▸ ABOUT THIS EXERCISE
Each line of the data that mentions the string "Фактические" needs to be identified and copied.

(Records from a data source)

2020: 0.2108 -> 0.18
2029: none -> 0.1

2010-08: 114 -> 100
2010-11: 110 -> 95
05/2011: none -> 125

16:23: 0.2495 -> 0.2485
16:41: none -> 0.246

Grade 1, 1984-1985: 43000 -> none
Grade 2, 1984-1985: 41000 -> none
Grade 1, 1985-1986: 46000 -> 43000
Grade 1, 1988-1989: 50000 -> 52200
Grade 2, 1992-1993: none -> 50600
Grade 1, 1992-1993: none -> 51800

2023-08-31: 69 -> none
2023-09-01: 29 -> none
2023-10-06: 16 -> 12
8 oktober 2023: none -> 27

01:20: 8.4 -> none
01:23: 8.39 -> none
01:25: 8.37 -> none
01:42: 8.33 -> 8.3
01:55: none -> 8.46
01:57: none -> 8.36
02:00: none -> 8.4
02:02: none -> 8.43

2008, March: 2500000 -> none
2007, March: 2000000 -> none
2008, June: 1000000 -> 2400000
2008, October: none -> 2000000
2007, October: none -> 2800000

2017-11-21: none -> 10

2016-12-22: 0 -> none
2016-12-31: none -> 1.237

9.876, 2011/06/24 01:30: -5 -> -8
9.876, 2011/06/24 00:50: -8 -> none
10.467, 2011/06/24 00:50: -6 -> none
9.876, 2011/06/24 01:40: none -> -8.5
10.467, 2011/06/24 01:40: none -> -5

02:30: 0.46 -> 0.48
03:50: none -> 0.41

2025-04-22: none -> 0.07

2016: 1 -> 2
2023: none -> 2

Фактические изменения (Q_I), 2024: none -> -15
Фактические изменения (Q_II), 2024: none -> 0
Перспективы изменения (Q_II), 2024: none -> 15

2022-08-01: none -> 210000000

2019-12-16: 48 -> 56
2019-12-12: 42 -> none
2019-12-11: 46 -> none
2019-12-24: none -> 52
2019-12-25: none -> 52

▸ TASK ANSWER
Фактические изменения (Q_I), 2024: none -> -15
Фактические изменения (Q_II), 2024: none -> 0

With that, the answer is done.